O Centro Cultural de Belém (CCB) recebe esta sexta-feira as Caríssimas Canções de Sérgio Godinho, espetáculo que também passa pela Casa da Música, no Porto, a 15 de junho. O cantautor vai arriscar universos diferentes do seu e correr riscos, sabendo porém que há canções "onde não cabe uma segunda interpretação".

"É um desafio, é um risco, mas se não corremos riscos na vida andamos sempre a moer territórios demasiado conhecidos, naquilo que já está seguro e sabemos que as pessoas vão gostar", começa por dizer Sérgio Godinho, anunciando-nos que nesta Carta Branca dará voz não só às suas canções como às de alguns dos interpretes que o acompanharam toda a vida.

No palco do CCB canções de "universos diferentes" unem-se para dar corpo a um espetáculo que nasceu de um conjunto de crónicas escritas no Expresso e mais tarde publicadas em livro. "São memórias cruzadas que fazem o meu estímulo para criar as minhas próprias canções e saber melhor como fazer canções", explica o músico.

 

O convite para este concerto, chamado Carta Branca a Sérgio Godinho, surgiu exatamente da vontade de "corporizar em palco" aquilo que já vivia no papel. 
"Eu achei que o convite veio mesmo a calhar porque estas canções têm como vocação primeira serem habitadas por outros intérpretes, serem ouvidas pelos intérpretes originais, agitarem a memória dos outros", diz Sérgio Godinho, que vai ter ao seu lado Hélder Gonçalves, Nuno Rafael e Manuela Azevedo, que assume aqui o papel de instrumentista.

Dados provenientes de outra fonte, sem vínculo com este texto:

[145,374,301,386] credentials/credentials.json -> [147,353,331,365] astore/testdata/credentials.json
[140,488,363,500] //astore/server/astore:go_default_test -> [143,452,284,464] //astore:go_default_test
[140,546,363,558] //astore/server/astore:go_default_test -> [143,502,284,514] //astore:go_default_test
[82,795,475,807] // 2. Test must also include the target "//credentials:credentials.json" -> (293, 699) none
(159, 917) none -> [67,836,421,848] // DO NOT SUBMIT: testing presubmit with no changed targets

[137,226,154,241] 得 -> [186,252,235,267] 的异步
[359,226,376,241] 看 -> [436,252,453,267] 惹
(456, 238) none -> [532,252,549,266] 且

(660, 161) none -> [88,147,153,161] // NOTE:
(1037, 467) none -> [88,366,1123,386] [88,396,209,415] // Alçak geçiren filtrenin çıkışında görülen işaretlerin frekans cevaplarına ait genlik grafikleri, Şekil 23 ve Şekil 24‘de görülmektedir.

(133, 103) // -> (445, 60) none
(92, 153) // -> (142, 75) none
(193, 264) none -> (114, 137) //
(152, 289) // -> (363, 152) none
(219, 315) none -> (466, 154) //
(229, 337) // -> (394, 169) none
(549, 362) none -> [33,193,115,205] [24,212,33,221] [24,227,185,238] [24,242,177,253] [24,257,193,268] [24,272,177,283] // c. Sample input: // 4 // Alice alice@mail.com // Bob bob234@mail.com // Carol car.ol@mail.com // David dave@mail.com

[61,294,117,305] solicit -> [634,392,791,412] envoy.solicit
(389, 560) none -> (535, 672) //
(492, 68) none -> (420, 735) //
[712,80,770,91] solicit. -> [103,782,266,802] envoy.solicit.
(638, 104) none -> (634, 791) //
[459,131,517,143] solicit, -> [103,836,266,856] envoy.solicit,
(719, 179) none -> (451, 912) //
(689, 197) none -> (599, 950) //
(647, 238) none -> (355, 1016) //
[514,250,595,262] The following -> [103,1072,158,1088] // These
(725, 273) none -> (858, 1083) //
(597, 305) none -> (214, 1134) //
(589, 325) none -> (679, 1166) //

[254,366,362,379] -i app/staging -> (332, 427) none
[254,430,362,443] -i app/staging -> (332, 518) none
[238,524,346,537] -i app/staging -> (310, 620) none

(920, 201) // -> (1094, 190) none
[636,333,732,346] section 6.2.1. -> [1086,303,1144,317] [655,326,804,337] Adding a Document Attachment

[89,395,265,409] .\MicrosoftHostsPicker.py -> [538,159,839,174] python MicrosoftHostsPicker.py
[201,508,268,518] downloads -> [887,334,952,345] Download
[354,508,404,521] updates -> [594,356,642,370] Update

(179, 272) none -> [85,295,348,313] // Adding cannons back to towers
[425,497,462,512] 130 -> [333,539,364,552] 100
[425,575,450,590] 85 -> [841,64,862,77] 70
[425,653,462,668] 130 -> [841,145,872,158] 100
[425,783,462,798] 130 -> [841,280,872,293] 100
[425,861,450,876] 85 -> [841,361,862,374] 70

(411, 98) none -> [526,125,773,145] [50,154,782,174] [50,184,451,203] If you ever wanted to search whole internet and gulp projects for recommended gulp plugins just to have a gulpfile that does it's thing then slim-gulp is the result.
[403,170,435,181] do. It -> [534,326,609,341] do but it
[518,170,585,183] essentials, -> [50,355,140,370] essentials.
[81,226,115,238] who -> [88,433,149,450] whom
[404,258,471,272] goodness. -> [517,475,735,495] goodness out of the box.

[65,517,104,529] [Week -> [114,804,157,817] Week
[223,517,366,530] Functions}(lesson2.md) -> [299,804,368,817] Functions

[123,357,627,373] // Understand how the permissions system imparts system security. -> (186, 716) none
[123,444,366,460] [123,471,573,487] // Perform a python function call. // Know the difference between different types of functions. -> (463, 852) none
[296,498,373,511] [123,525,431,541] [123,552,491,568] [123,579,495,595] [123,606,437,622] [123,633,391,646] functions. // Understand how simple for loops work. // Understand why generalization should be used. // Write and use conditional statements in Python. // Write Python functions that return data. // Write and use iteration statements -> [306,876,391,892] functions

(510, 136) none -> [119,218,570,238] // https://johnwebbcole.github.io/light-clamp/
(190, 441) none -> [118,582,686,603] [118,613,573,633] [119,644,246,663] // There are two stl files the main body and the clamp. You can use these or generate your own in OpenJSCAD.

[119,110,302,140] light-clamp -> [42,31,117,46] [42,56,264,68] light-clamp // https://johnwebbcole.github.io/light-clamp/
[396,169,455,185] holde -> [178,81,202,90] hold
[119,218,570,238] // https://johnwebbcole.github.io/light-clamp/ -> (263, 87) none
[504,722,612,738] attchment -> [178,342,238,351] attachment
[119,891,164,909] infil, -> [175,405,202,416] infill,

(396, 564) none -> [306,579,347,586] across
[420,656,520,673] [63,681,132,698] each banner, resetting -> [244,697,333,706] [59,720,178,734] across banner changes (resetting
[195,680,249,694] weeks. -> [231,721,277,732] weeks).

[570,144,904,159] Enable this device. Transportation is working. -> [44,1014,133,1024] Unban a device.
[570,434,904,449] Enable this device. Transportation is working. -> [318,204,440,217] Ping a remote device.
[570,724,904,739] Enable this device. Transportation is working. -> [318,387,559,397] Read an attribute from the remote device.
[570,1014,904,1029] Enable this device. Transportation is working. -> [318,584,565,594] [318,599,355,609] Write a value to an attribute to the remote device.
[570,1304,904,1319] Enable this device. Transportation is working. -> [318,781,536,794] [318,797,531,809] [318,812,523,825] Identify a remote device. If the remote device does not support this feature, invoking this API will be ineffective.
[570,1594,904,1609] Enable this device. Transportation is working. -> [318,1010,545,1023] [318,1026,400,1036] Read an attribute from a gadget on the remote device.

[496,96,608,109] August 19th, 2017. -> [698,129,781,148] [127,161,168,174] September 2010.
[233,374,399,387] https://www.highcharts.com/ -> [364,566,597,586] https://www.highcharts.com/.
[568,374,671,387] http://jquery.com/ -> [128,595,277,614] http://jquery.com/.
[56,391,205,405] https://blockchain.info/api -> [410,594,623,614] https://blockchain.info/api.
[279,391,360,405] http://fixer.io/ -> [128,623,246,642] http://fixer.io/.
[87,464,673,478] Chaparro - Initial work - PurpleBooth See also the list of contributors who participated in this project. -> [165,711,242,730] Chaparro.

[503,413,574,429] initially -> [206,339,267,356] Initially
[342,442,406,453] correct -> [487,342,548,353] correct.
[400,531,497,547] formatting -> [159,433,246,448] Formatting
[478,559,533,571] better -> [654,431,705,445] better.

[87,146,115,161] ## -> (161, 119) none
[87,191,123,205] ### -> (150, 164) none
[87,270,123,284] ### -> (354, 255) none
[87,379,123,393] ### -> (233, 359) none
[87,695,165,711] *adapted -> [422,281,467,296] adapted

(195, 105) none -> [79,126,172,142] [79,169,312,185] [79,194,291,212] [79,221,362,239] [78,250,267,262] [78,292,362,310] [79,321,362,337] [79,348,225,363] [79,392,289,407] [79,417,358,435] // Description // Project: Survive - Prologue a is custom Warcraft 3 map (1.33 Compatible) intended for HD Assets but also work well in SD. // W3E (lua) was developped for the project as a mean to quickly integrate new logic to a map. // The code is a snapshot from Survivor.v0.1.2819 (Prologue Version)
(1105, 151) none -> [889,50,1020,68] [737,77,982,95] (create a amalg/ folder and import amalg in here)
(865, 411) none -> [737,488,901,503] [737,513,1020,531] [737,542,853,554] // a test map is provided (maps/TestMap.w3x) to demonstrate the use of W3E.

A vocalista dos Clã quer "experimentar coisas novas", conta Sérgio Godinho, crente de que "as pessoas também se vão surpreender com o explorar de muitas facetas musicais que não estão à espera".

O músico assume que vai correr riscos e aventurar-se por "universos diferentes" do seu, salvaguardando porém que "há certas coisas que não ousaria cantar. Há canções como o 'Fever', da Peggy Lee, cuja versão é absolutamente final". 

Sérgio Godinho procura neste espetáculo reservar "uma memória da canção original, mas adotar uma outra atitude", como se estivesse a olhar para "uma outra face" do mesmo tema.

A expectativa do músico é que este concerto, cujo preço varia entre os 5€ e os 18€, seja, acima de tudo, um "prazer partilhado".